→ **DATA FOR ANALYSIS**
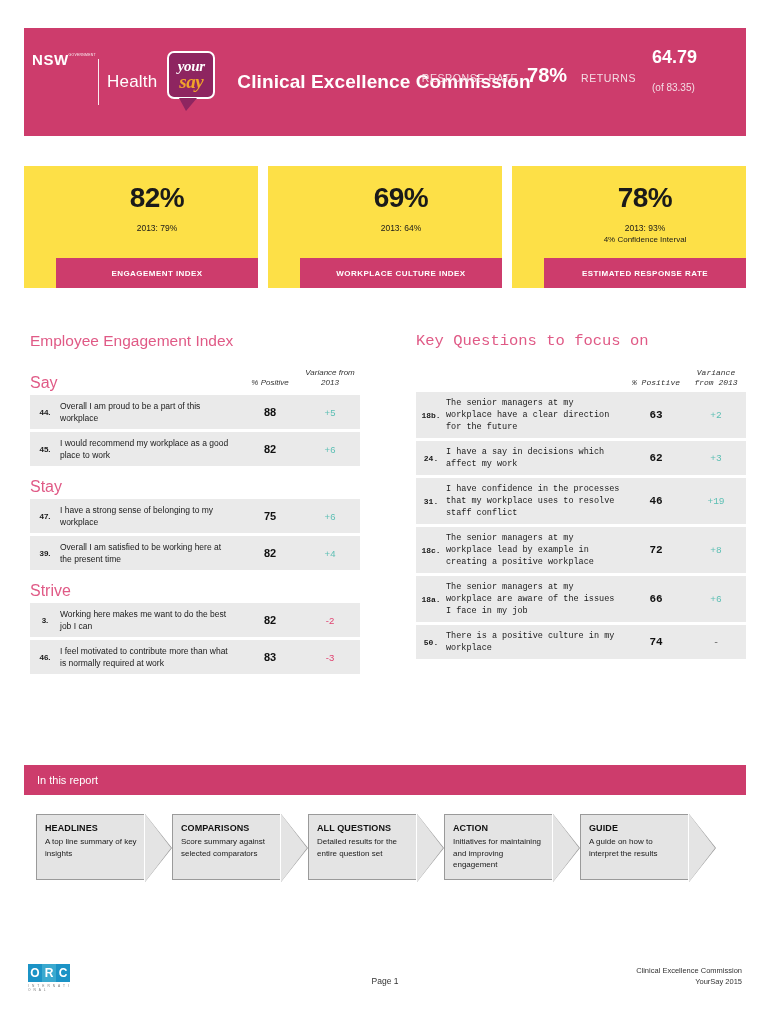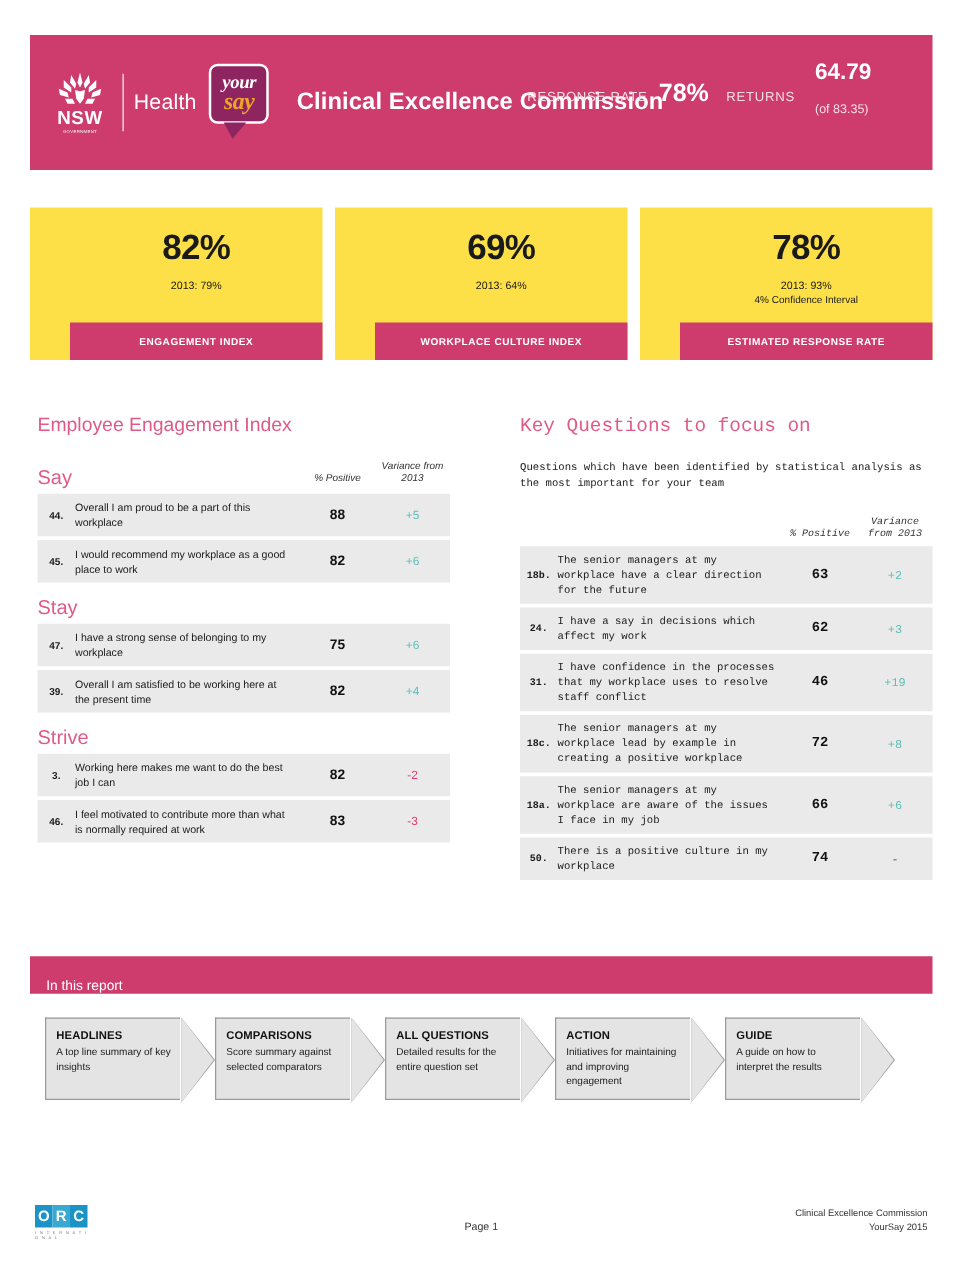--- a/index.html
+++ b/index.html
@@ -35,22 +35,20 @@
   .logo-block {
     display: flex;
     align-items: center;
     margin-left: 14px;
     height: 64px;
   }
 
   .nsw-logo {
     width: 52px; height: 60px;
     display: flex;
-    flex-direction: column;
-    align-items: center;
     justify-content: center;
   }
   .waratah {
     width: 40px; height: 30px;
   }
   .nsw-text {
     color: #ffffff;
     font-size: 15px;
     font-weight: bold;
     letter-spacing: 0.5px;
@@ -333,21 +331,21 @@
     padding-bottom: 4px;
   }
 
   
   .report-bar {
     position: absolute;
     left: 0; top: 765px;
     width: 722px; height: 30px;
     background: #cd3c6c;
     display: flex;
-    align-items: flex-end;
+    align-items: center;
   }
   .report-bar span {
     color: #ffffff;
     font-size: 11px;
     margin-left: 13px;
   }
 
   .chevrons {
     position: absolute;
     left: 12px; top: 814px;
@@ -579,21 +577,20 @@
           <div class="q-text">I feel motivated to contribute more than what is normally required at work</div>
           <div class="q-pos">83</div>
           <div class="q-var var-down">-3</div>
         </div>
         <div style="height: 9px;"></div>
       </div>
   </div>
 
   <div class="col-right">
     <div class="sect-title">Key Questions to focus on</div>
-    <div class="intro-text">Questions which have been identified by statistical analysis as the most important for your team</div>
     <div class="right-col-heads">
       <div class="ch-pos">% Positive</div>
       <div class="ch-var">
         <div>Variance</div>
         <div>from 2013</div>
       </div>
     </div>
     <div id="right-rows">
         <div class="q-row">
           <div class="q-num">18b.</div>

→ **EXERCISE REQUIREMENTS**
Write out exactly each line of the entries, starting at the one containing "for your team</div>" and finishing with the last line.

→ **THE ANSWER**
-    <div class="intro-text">Questions which have been identified by statistical analysis as the most important for your team</div>
     <div class="right-col-heads">
       <div class="ch-pos">% Positive</div>
       <div class="ch-var">
         <div>Variance</div>
         <div>from 2013</div>
       </div>
     </div>
     <div id="right-rows">
         <div class="q-row">
           <div class="q-num">18b.</div>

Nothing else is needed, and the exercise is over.